Stored dataset items
• • • • • • •

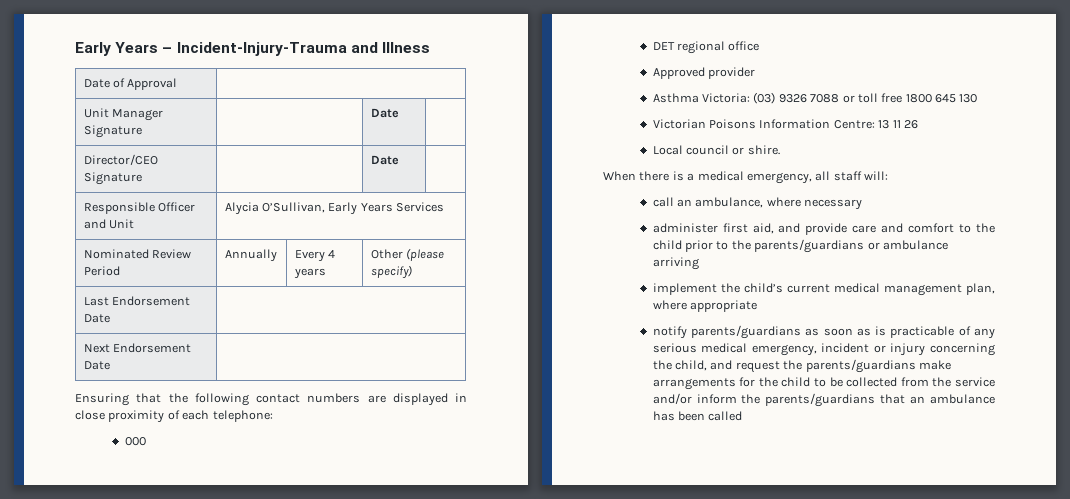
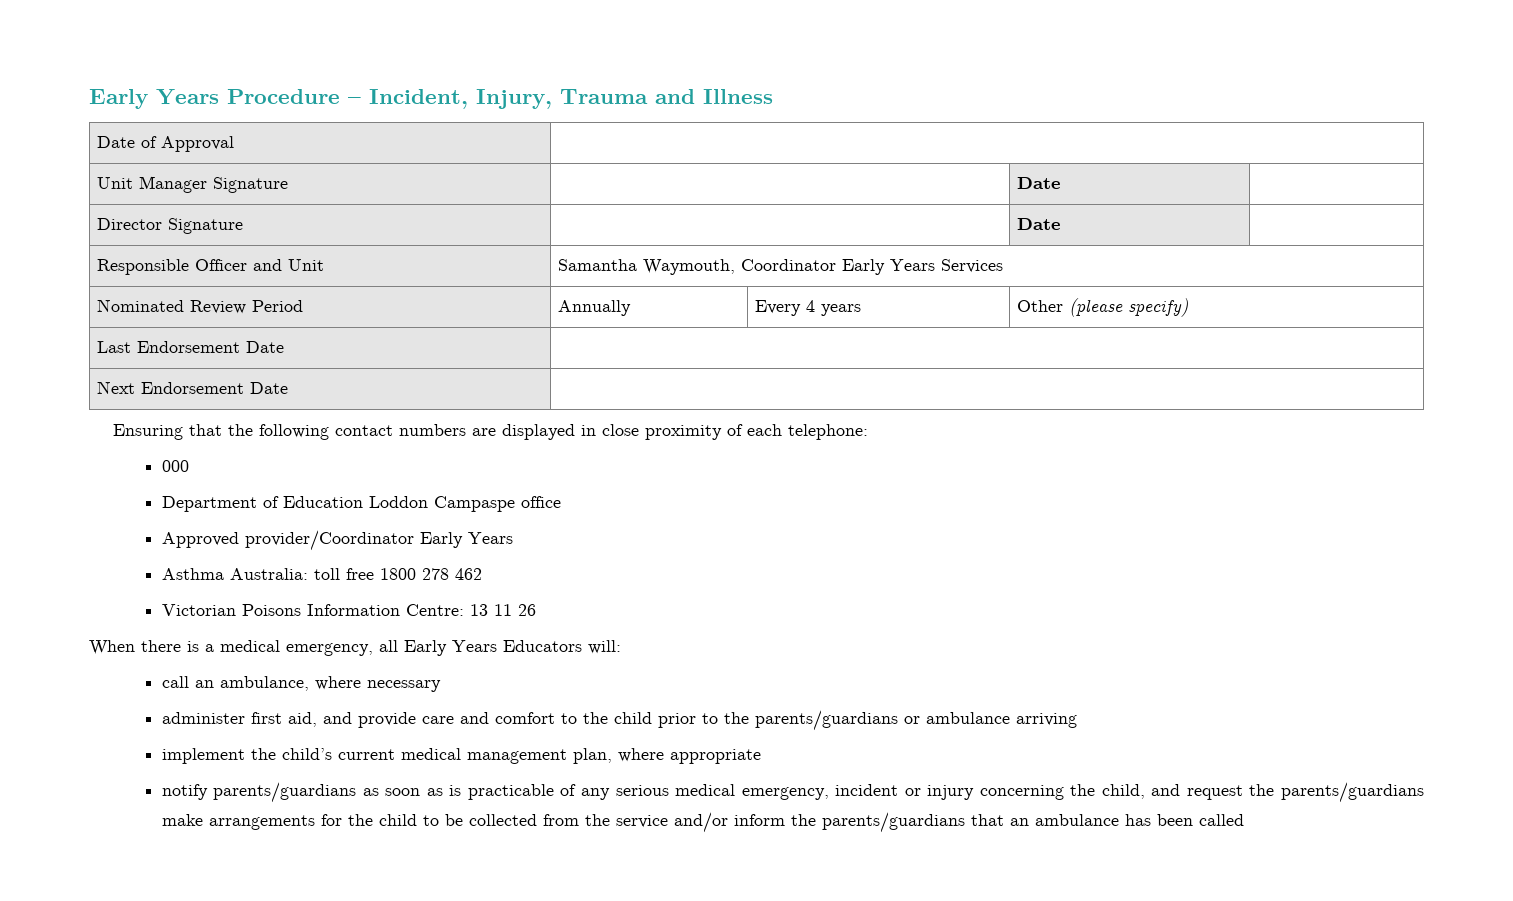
- Early Years – Incident-Injury-Trauma and Illness
+ Early Years Procedure – Incident, Injury, Trauma and Illness
- Director/CEO Signature | | Date |
+ Director Signature | | Date |
- Responsible Officer and Unit | Alycia O’Sullivan, Early Years Services
+ Responsible Officer and Unit | Samantha Waymouth, Coordinator Early Years Services
- DET regional office
- Approved provider
- Asthma Victoria: (03) 9326 7088 or toll free 1800 645 130
+ Department of Education Loddon Campaspe office
+ Approved provider/Coordinator Early Years
+ Asthma Australia: toll free 1800 278 462
- Local council or shire.
- When there is a medical emergency, all staff will:
+ When there is a medical emergency, all Early Years Educators will:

• • • • • • •

# Task brief:
Copy each line above that contains the string "Officer".

# Result of the exercise:
- Responsible Officer and Unit | Alycia O’Sullivan, Early Years Services
+ Responsible Officer and Unit | Samantha Waymouth, Coordinator Early Years Services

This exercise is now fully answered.